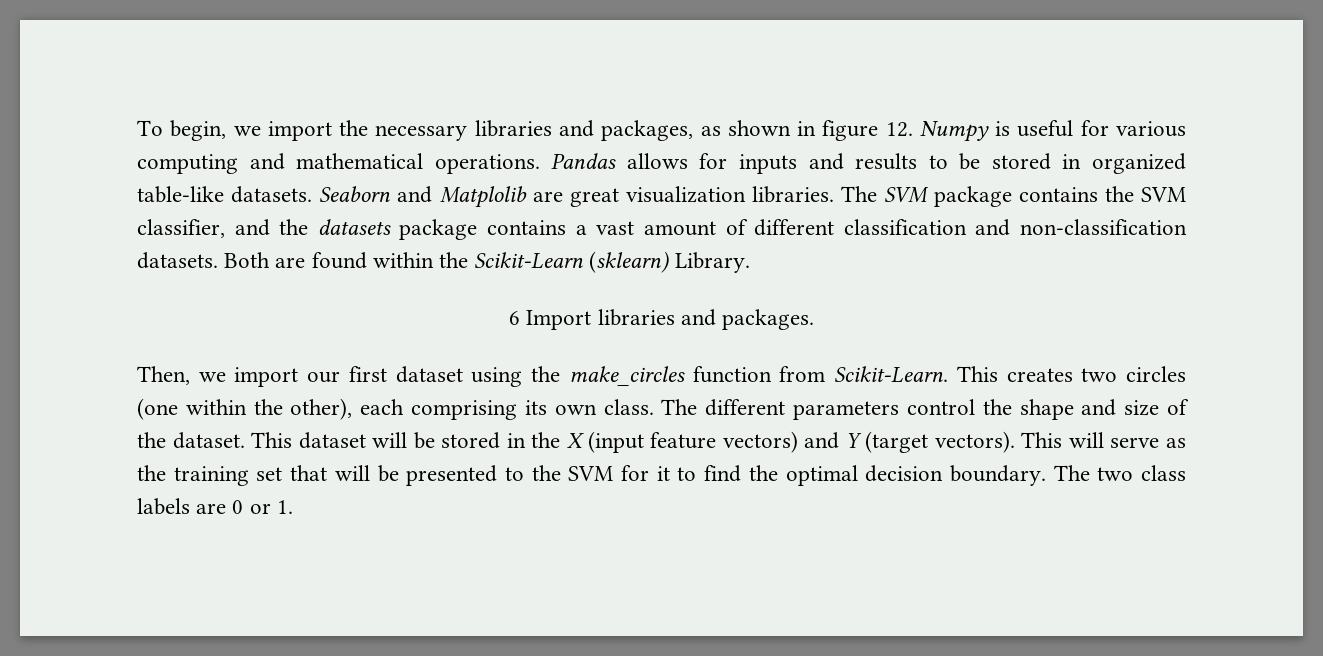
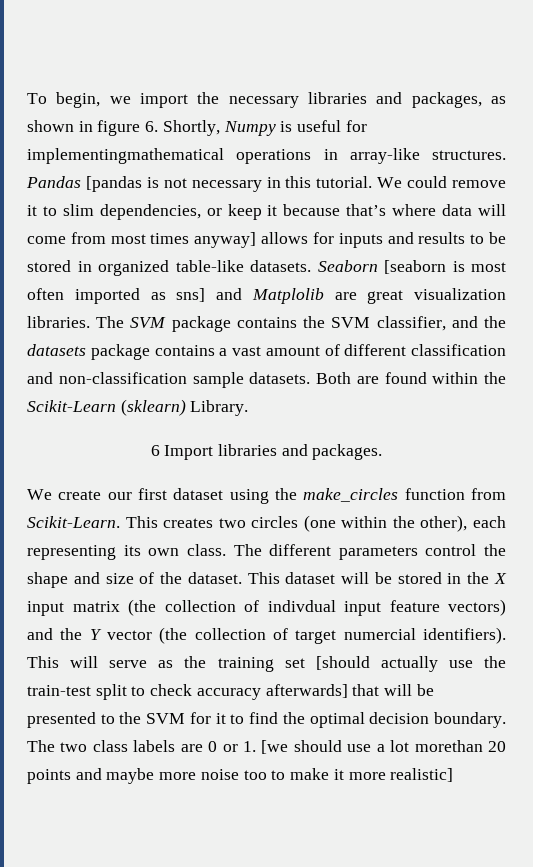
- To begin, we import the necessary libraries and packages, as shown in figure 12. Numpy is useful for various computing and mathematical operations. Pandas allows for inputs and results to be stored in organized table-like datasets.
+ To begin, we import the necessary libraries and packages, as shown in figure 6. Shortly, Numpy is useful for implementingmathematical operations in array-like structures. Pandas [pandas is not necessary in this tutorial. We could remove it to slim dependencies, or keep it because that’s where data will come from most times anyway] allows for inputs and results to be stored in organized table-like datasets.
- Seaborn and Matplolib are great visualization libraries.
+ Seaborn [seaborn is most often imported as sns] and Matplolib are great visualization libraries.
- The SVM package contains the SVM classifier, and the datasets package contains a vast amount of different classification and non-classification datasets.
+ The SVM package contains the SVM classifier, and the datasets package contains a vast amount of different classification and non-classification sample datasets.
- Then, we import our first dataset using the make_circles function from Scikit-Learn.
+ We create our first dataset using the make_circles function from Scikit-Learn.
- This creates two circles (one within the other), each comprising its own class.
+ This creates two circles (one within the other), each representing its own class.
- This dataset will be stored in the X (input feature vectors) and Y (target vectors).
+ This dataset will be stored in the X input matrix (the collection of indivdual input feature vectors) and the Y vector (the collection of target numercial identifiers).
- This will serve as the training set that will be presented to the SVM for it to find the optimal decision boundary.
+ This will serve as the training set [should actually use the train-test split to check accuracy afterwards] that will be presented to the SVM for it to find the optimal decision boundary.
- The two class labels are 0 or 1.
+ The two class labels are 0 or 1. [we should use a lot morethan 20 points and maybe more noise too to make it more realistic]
* * *
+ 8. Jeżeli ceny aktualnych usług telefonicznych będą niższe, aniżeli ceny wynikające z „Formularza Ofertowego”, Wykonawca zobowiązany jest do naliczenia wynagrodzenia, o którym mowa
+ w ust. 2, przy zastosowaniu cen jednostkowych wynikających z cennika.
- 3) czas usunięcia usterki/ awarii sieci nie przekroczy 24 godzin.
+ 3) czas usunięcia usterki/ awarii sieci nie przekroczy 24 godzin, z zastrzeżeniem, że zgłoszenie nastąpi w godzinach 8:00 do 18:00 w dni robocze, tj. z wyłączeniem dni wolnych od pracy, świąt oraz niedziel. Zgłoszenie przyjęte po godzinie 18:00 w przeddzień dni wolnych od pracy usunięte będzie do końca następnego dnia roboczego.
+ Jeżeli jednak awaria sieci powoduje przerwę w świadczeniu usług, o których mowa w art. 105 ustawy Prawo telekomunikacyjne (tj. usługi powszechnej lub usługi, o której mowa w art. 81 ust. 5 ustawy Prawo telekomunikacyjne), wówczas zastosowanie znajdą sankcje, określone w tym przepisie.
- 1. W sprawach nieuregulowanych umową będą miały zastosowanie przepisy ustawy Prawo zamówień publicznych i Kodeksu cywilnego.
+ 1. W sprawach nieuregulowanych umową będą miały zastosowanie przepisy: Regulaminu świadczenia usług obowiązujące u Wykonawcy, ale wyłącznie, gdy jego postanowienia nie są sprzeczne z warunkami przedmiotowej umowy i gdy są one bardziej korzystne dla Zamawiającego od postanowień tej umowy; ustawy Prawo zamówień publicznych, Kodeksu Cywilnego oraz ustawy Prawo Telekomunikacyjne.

▶ **Directions for this task**
Copy the entries above exactly, but only from the line holding "- This dataset" through the line holding "target numercial identifiers).", both included.

▶ **Your response**
- This dataset will be stored in the X (input feature vectors) and Y (target vectors).
+ This dataset will be stored in the X input matrix (the collection of indivdual input feature vectors) and the Y vector (the collection of target numercial identifiers).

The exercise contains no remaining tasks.